The Book of Dead Birds
by Gayle Brandeis
Published by HarperCollins
256 pages, 2003
Reviewed by David Abrams
Let's face it, none of us can ever fathom our parents. They are walking question marks and we are left to wonder at their dim prehistory -- those years before our birth, the faces and places of yellowed snapshots. Who are those young people staring back at the camera? What were their lives like before we came along in disruption?
For Ava Sing Lo, these are the questions that peck at her soul as she struggles to solve the riddle of her mother in Gayle Brandeis' debut novel, The Book of Dead Birds. Her mother is close-mouthed, her motives unfathomable, her emotions kept tightly bound. Determining her mother's heart ultimately means discovering her own as well.
I wonder what my mother's heart really looks like. I imagine a wrinkled leather pouch, something mummified and dry; she could tear it into strips and serve it as jerky -- chewy, saturated with salt.
As the novel opens, Ava has just finished her graduate studies in communication at San Diego State, though she's a failure when it comes to communicating with her Korean mother. Helen Sing Lo is a former prostitute to black GIs in the 1960s (one of those anonymous soldiers was Ava's father) who now carves and paints eggshells to earn a living, only revealing herself through impromptu singing (while Ava plays the drums). Through her plaintive songs, something in Helen's soul takes wing and Ava records it all in a journal.
As you can expect, birds (both dead and living) are central to the book. Near the beginning of her story, Ava tells us, "I am a bird killer. The killer of my mother's birds. An accidental killer, but a killer nonetheless."
For years, her mother's pet cockatiels and parrots have fallen victim to Ava's blundering and her mother keeps her own journal, a Book of Dead Birds, complete with feathers and eggshells as evidence. Pleasing her mother is somehow tied to her being able to stop killing birds. Ava gets her shot at redemption when she joins a group of environmentalists at the Salton Sea, an inland lake eighty miles north of San Diego where a mysterious botulism has recently killed more than 3000 birds, including brown pelicans.
As Ava works to save the endangered species, she also learns more about herself once she's out from under her mother's wing, so to speak. Ava's narration is interspersed with dreams, Helen's dead-bird obituaries, excerpts from John James Audubon's notebooks and, most important, the mother's story -- first as a prostitute, then as a bride abandoned by her white husband in America after she gives birth to a black child.
My mother named me Ava because she liked how the English letters looked -- the big A a beak pointed upward, the v a sharp slash of wings, the small a round and flat as a parrot's eye. She chose the name even before she knew it had anything to do with birds -- the letters spoke to her with their own hollow bones. Her family name was Song, but she choose Sing for us because ... it sounded more active, like something that is happening, something alive in the throat ... The "Lo" ... comes from my mother's mishearing of the song "Swing Low, Sweet Chariot." She had seen an American movie where a man in prison sang that song, and she thought he was saying "sing low," his voice was so low, so gravelly and dark. That's how she felt twenty-five years ago, she's told me -- low and gravelly and dark right after I was born. That's how I still make her feel, it seems, again and again and again, awkward as the "l" sound in her mouth.

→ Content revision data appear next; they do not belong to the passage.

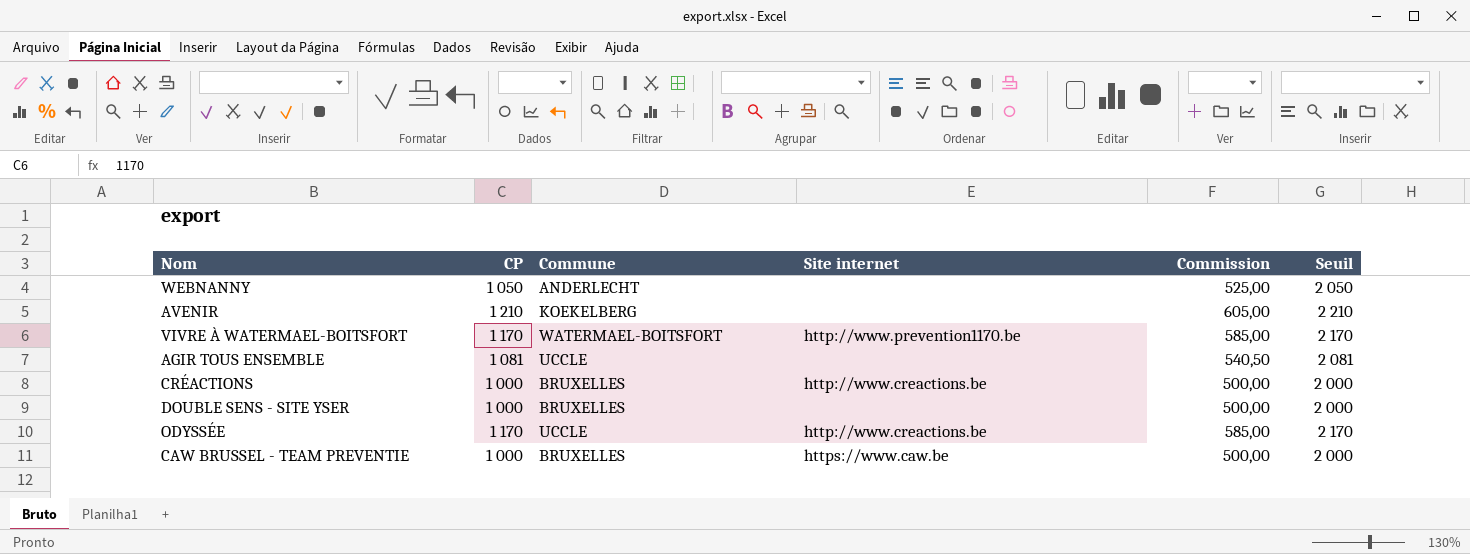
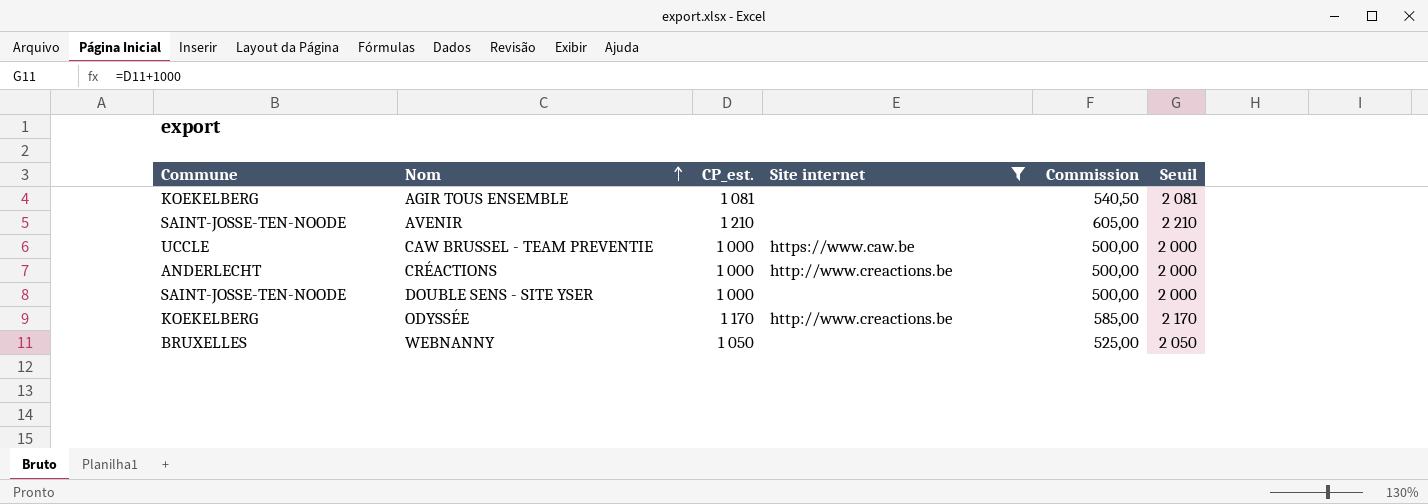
filter: none -> Site internet != http://www.prevention1170.be
row order: none -> Nom ascending
column Commune | position: 3 -> 1
column name: CP -> CP_est.
AGIR TOUS ENSEMBLE | Commune: UCCLE -> KOEKELBERG
AVENIR | Commune: KOEKELBERG -> SAINT-JOSSE-TEN-NOODE
CAW BRUSSEL - TEAM PREVENTIE | Commune: BRUXELLES -> UCCLE
CRÉACTIONS | Commune: BRUXELLES -> ANDERLECHT
DOUBLE SENS - SITE YSER | Commune: BRUXELLES -> SAINT-JOSSE-TEN-NOODE
ODYSSÉE | Commune: UCCLE -> KOEKELBERG
WEBNANNY | Commune: ANDERLECHT -> BRUXELLES

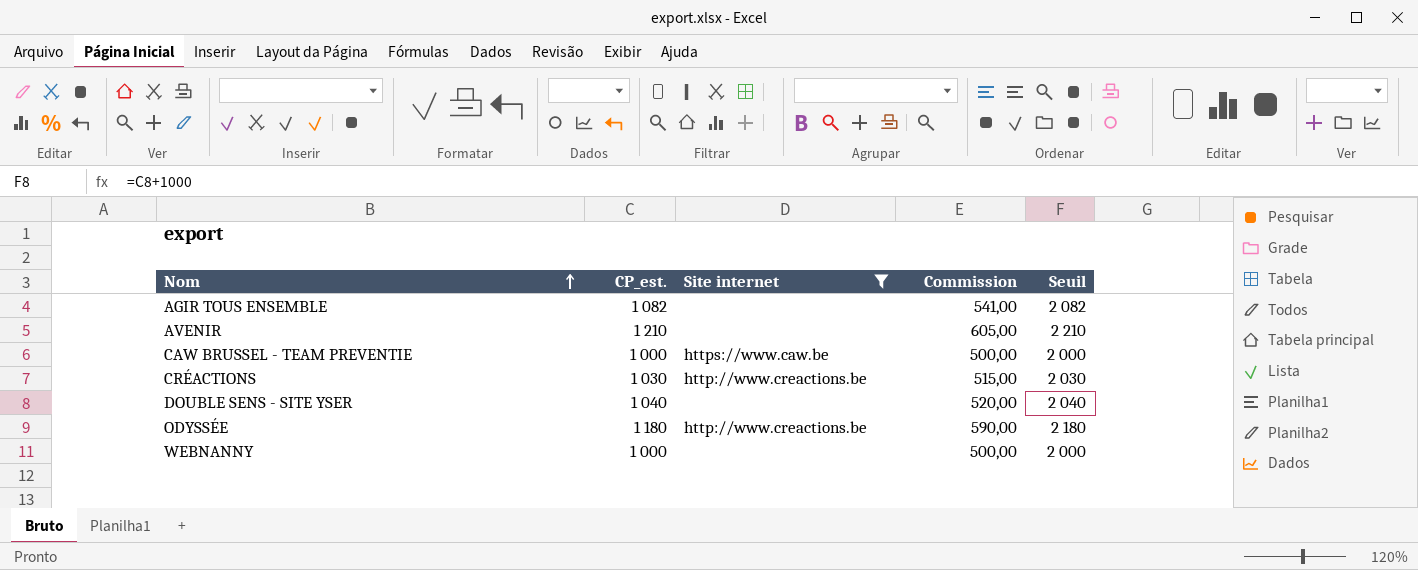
column Commune | position: 1 -> none
AGIR TOUS ENSEMBLE | CP_est.: 1 081 -> 1 082
AGIR TOUS ENSEMBLE | Commission: 540,50 -> 541,00
AGIR TOUS ENSEMBLE | Seuil: 2 081 -> 2 082
CRÉACTIONS | CP_est.: 1 000 -> 1 030
CRÉACTIONS | Commission: 500,00 -> 515,00
CRÉACTIONS | Seuil: 2 000 -> 2 030
DOUBLE SENS - SITE YSER | CP_est.: 1 000 -> 1 040
DOUBLE SENS - SITE YSER | Commission: 500,00 -> 520,00
DOUBLE SENS - SITE YSER | Seuil: 2 000 -> 2 040
ODYSSÉE | CP_est.: 1 170 -> 1 180
ODYSSÉE | Commission: 585,00 -> 590,00
ODYSSÉE | Seuil: 2 170 -> 2 180
WEBNANNY | CP_est.: 1 050 -> 1 000
WEBNANNY | Commission: 525,00 -> 500,00
WEBNANNY | Seuil: 2 050 -> 2 000

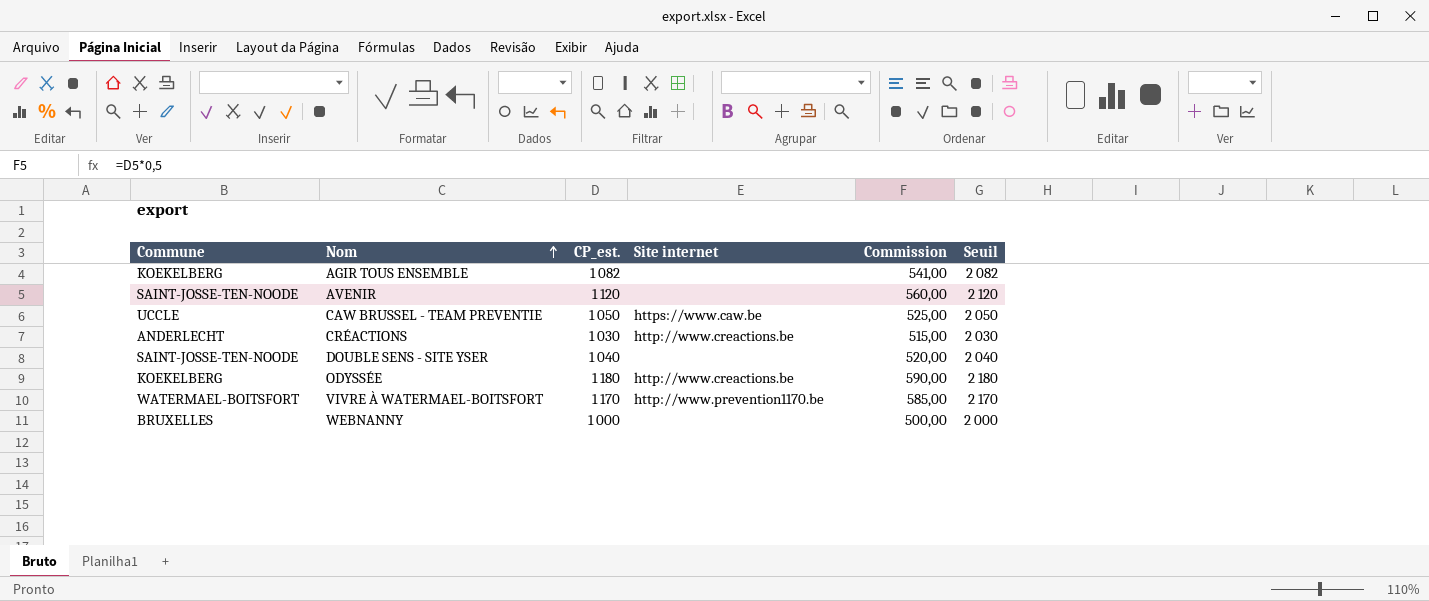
filter: Site internet != http://www.prevention1170.be -> none
column Commune | position: none -> 1
AVENIR | CP_est.: 1 210 -> 1 120
AVENIR | Commission: 605,00 -> 560,00
AVENIR | Seuil: 2 210 -> 2 120
CAW BRUSSEL - TEAM PREVENTIE | CP_est.: 1 000 -> 1 050
CAW BRUSSEL - TEAM PREVENTIE | Commission: 500,00 -> 525,00
CAW BRUSSEL - TEAM PREVENTIE | Seuil: 2 000 -> 2 050

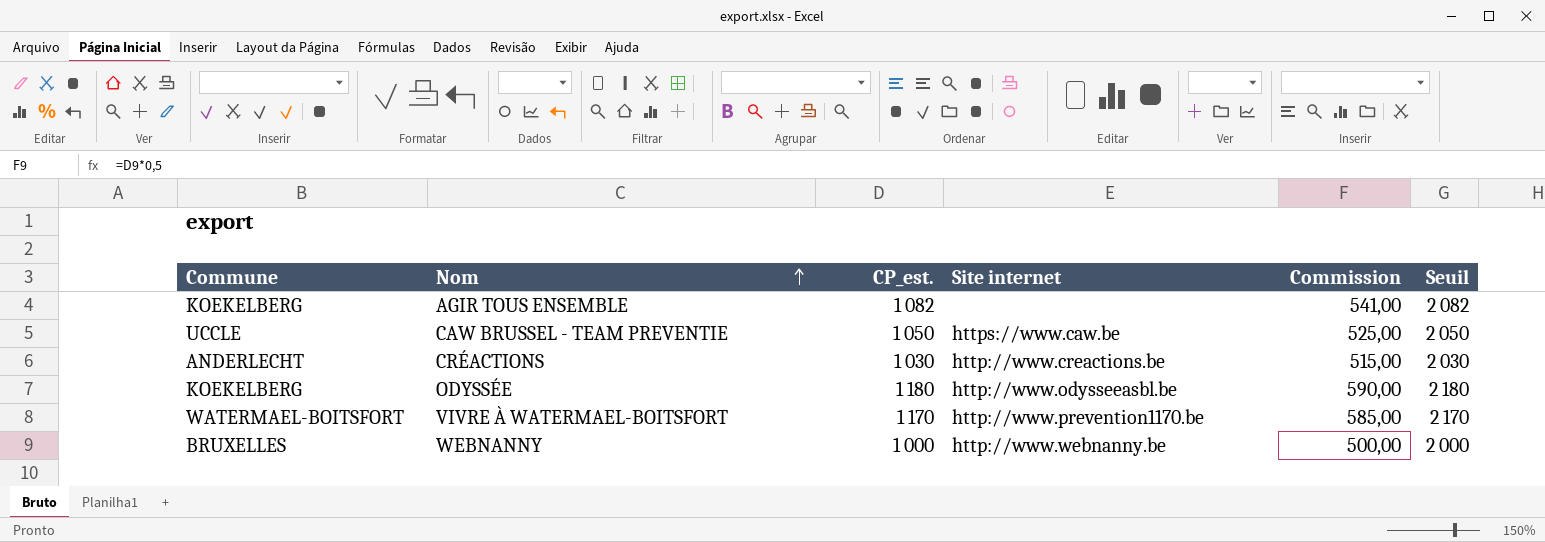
row AVENIR: SAINT-JOSSE-TEN-NOODE | 1 120 | none | 560,00 | 2 120 -> none
row DOUBLE SENS - SITE YSER: SAINT-JOSSE-TEN-NOODE | 1 040 | none | 520,00 | 2 040 -> none
ODYSSÉE | Site internet: http://www.creactions.be -> http://www.odysseeasbl.be
WEBNANNY | Site internet: none -> http://www.webnanny.be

Poetry abounds on every page and graces every sentence. Starting with Ava's ornithological name and continuing through the grim details of the Salton Sea bird rescue, Brandeis writes confidently and lyrically without ever turning to treacle. She cares as passionately about her character's parent-puzzle quest as Ava does about redeeming herself in her mother's eyes by saving at least one bird's life. Though pelicans continue to die at the Salton Sea, the daughter eventually learns how to listen to her mother's heart -- which is not tough as jerky after all -- as well as her own. The Book of Dead Birds captures the way we communicate with our parents and children, then uncages the heart to sing.
Brandeis has a poet's ear for the music of language. Her remarkable first novel is deceptively simple and quick to read ... but the characters and their fledgling flights of the heart stay with readers long after the book is closed and set aside. | October 2003
David Abrams is a January Magazine contributing editor. He has written for Esquire, Glimmer Train Stories, The Greensboro Review, The Readerville Journal and other literary magazines.